Log-Loss (Cross-Entropy)¶
Overview¶
Log-loss (also called cross-entropy loss or logarithmic loss) is a scoring rule that measures the quality of probabilistic predictions. For binary outcomes, it is the negative average of log-probabilities assigned to the actual outcomes. It heavily penalizes confident wrong predictions — predicting 99% when the outcome is 0% scores much worse than predicting 51%.
Log-loss is the cost function used in logistic regression and is equivalent to the negative log-likelihood of the data under a Bernoulli model. Lower log-loss is better, with 0 being perfect.
In sports betting models, log-loss is used both as a training objective (to optimize probabilistic classifiers) and as a validation metric.

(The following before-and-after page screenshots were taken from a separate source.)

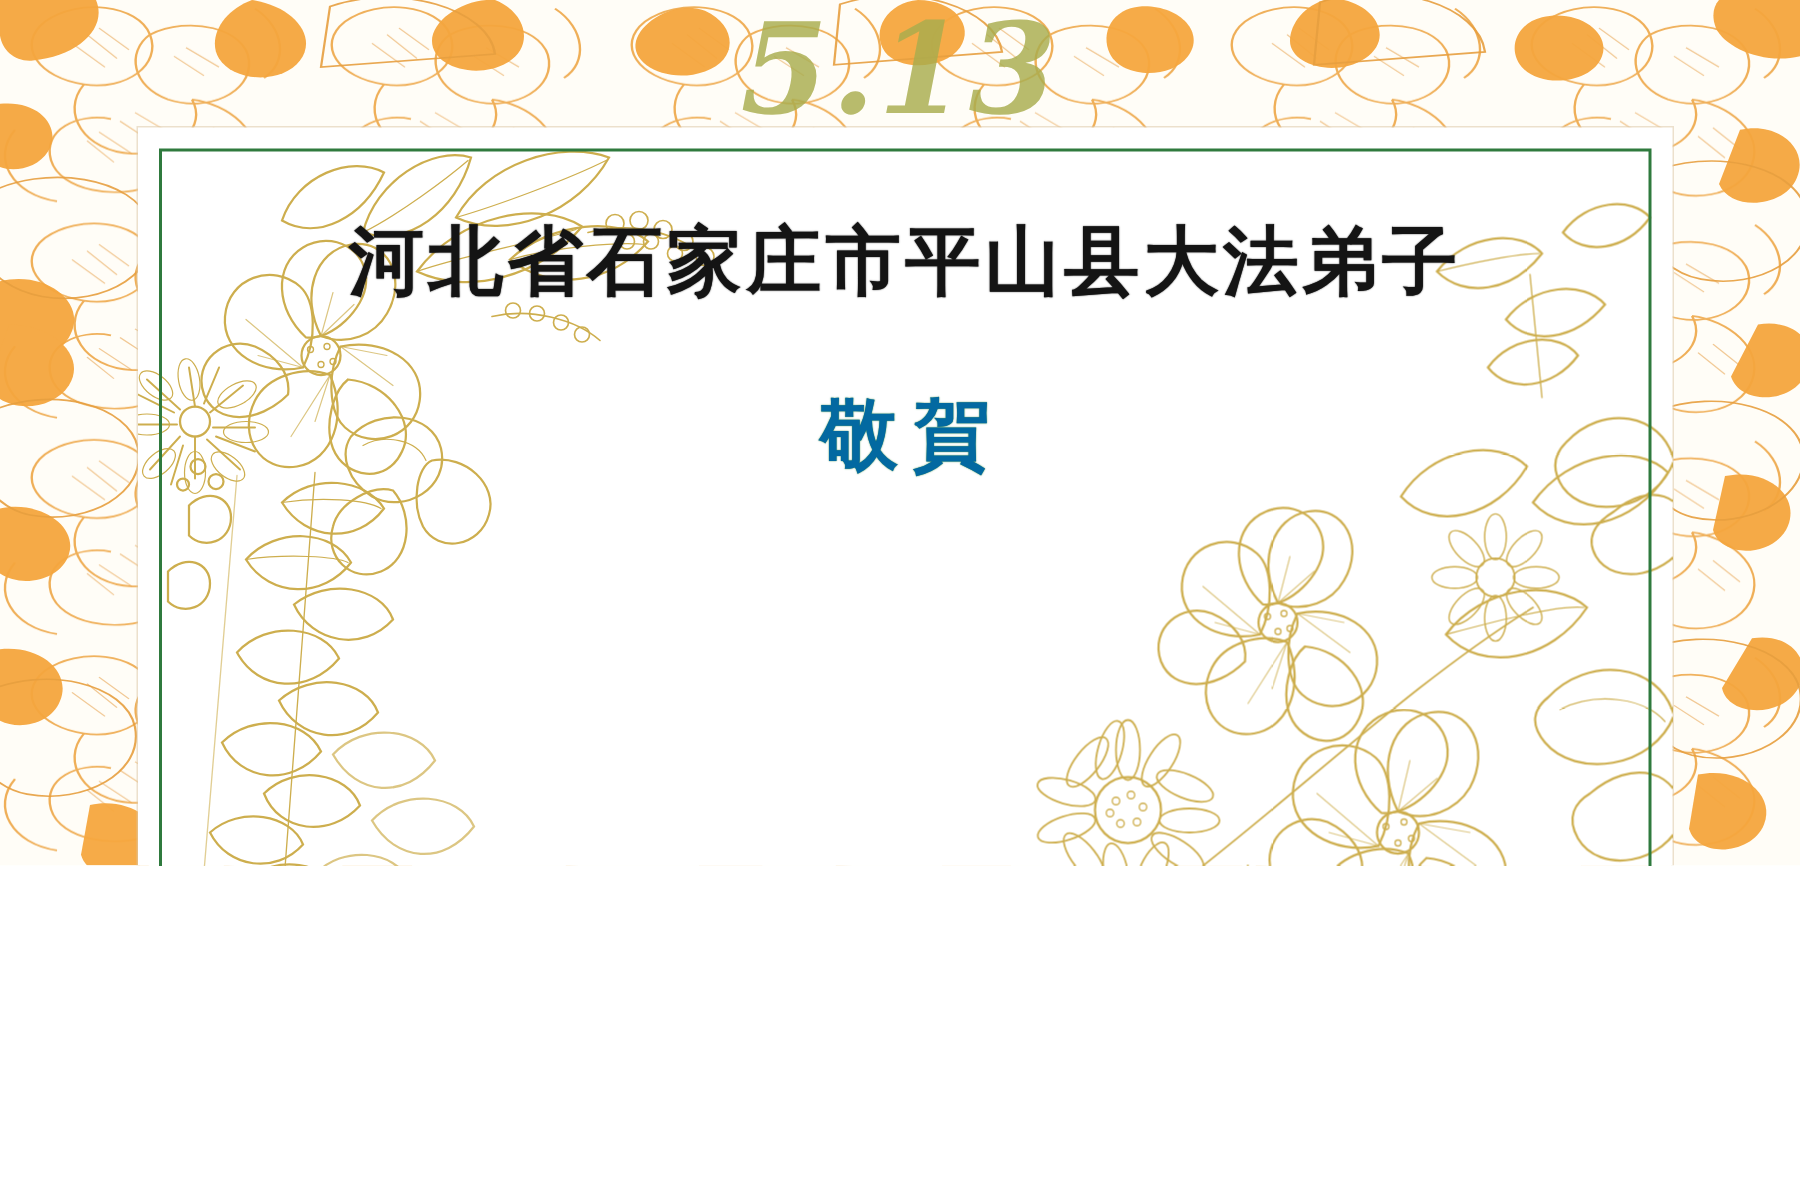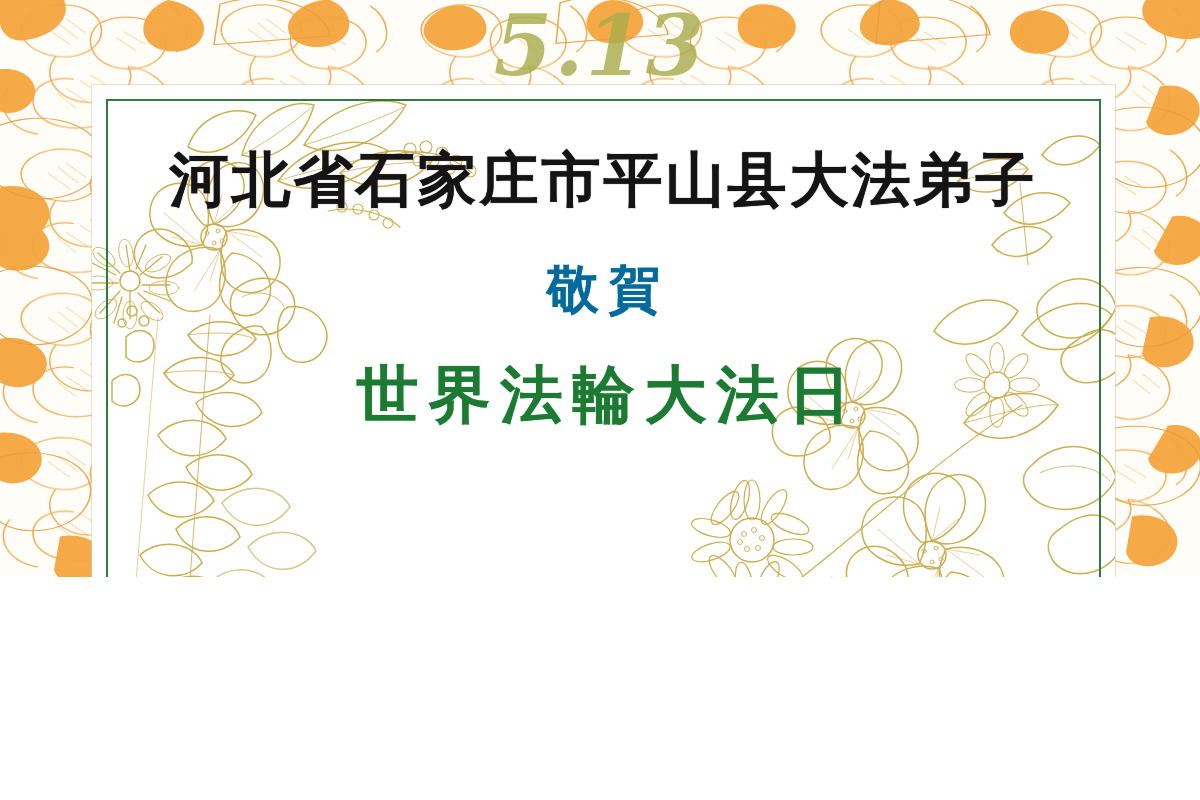"河北省石家庄市平山县大法弟子" .headline { font-size: 59px -> 50px }
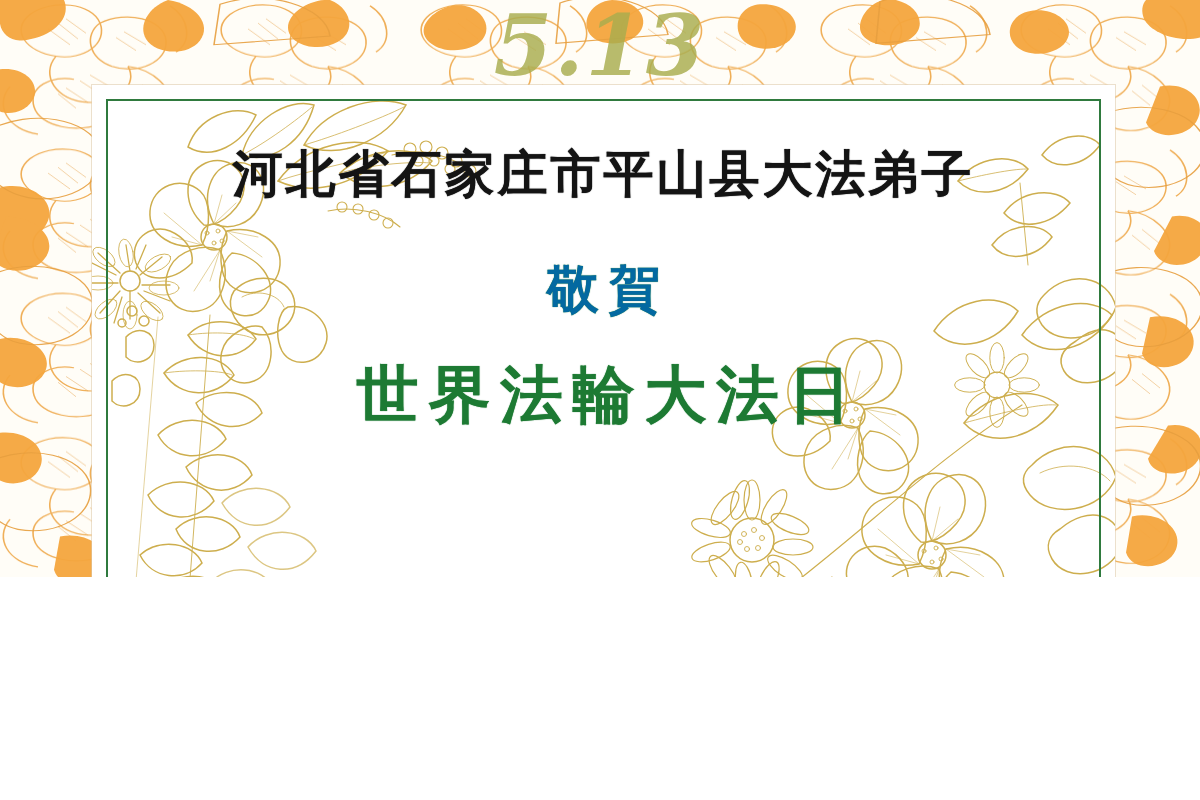"世界法輪大法日" div.line { html: <div>世界法輪大法日</div> -> none }
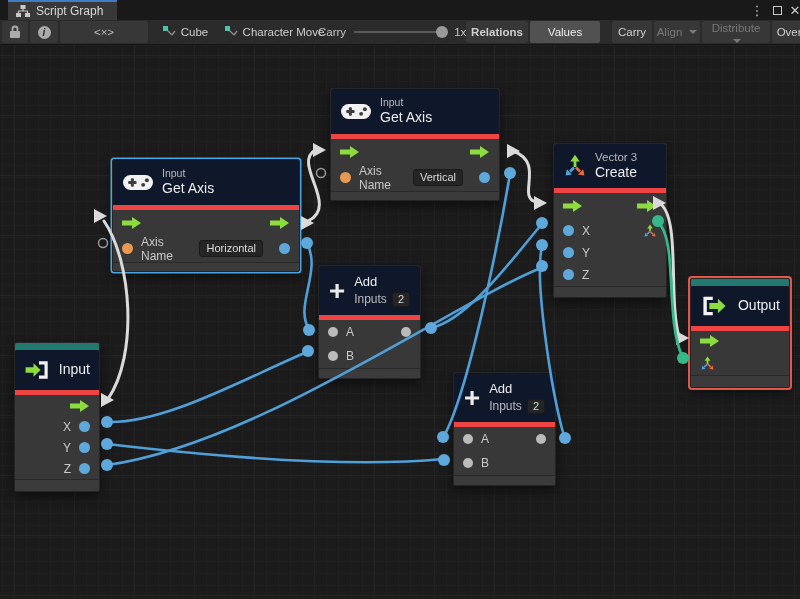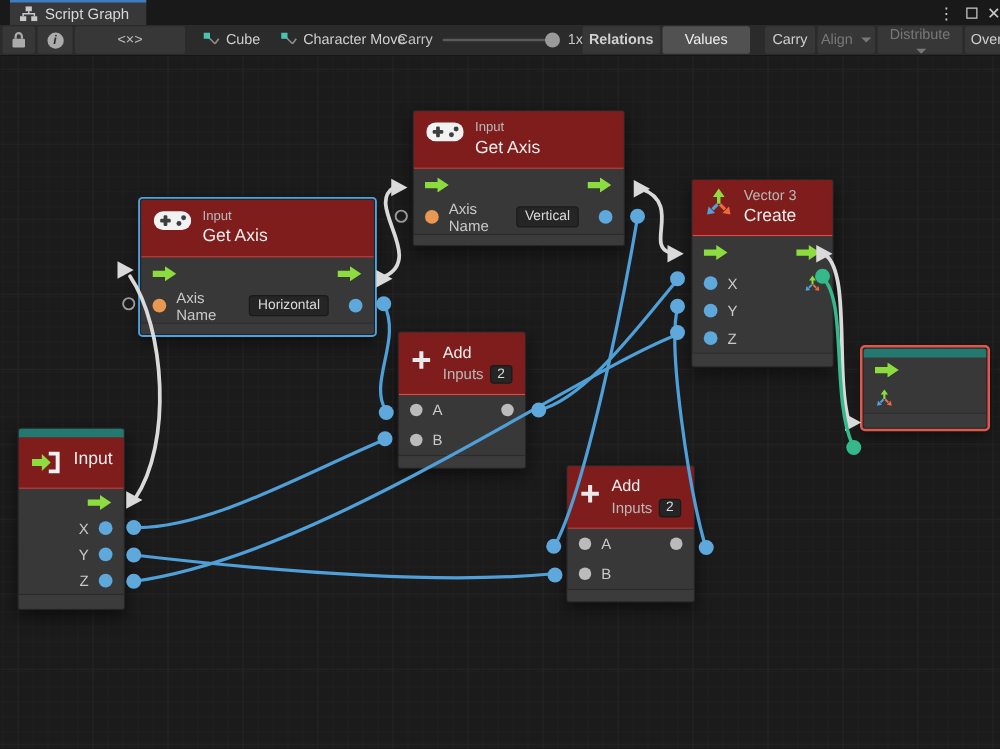"Input" .nhead { align-items: flex-start -> center; background: #7f1d1d -> #0f172a; border-bottom: 1px solid #ef4444 -> 5px solid #ef4444 }
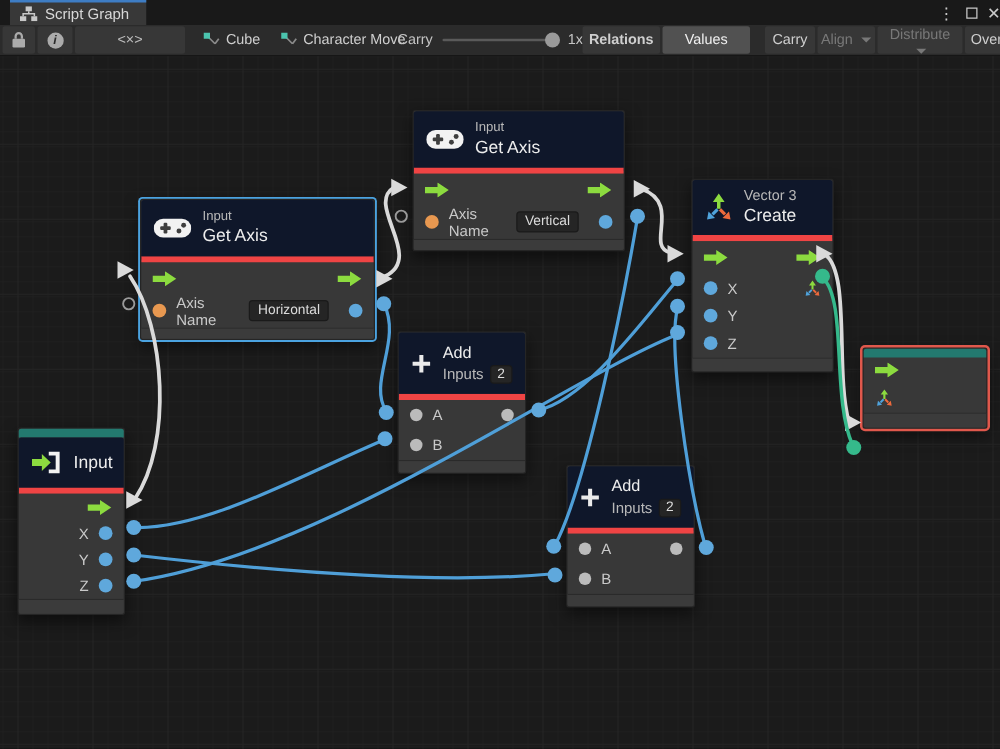"Output" div.nhead { html: none -> <div> <svg> <path></path> <path></path> </svg> <div>Output</div> </div> }
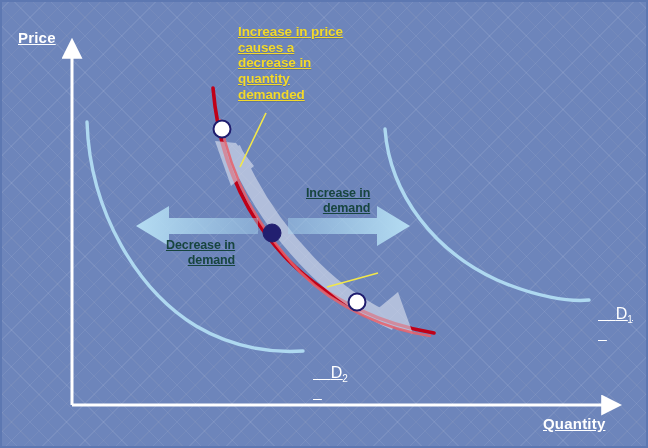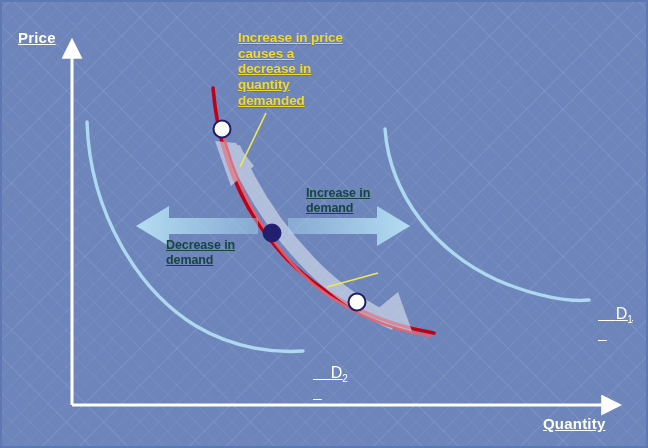"Increase in price" div.lbl { top: 30px -> 24px }
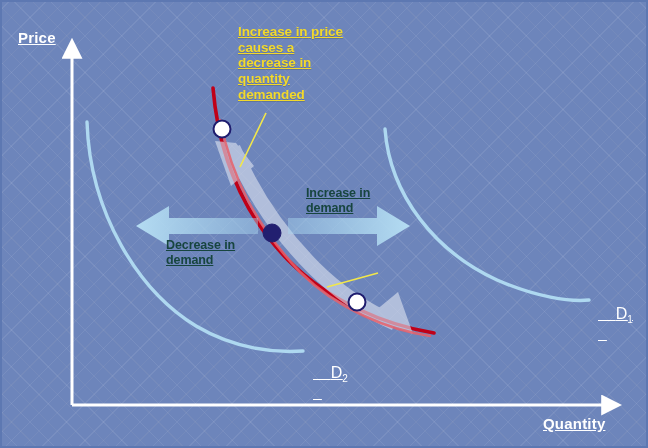"Increase in" .shift { text-align: left -> right }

Unlike brier-score which quadratically penalizes errors, log-loss penalizes exponentially.
Why It Matters¶
Log-loss matters because:
1. Training objective: Log-loss is the standard cost function for neural networks and logistic regression — it directly optimizes probability calibration.
2. Overconfidence penalty: A prediction of 0.001 for an event that occurs contributes −ln(0.001) = 6.9 to loss, much worse than Brier's 0.9801.
3. Multi-class support: Categorical cross-entropy handles1X2 soccer predictions naturally.
4. Strictly proper: Like Brier, log-loss is a strictly proper scoring rule.
Key Formula¶
Binary log-loss:
$$LL = -\frac{1}{N} \sum_{i=1}^{N} [y_i \log(p_i) + (1 - y_i) \log(1 - p_i)]$$
Multi-class log-loss (categorical, for 1X2):
$$LL = -\frac{1}{N} \sum_{i=1}^{N} \sum_{c=1}^{3} y_{ic} \log(p_{ic})$$
For soccer 1X2: C=3 classes (home win, draw, away win), y is one-hot encoded.
Normalized log-loss:
$$NLL = \frac{LL}{LL_{climatology}}$$
Worked Example¶
Binary predictions: [0.60, 0.70, 0.30, 0.80, 0.50]
Outcomes: [1, 1, 0, 1, 0]
$$LL = -\frac{1}{5}[\ln(0.6) + \ln(0.7) + \ln(0.7) + \ln(0.8) + \ln(0.5)] = -\frac{1}{5}(-1.891) = 0.378$$
Comparison: Brier score for same predictions = 0.126. Log-loss is higher due to the0.50 prediction for a 0 outcome (0.5 is less wrong than 0.3 would be in Brier, but log-loss penalizes the 0.80 prediction for the 0 outcome more).
Code Snippet¶
import numpy as np
from sklearn.metrics import log_loss
def log_loss_binary(predicted_probs, actual_outcomes, eps=1e-15):
"""Calculate binary log-loss."""
p = np.clip(predicted_probs, eps, 1 - eps)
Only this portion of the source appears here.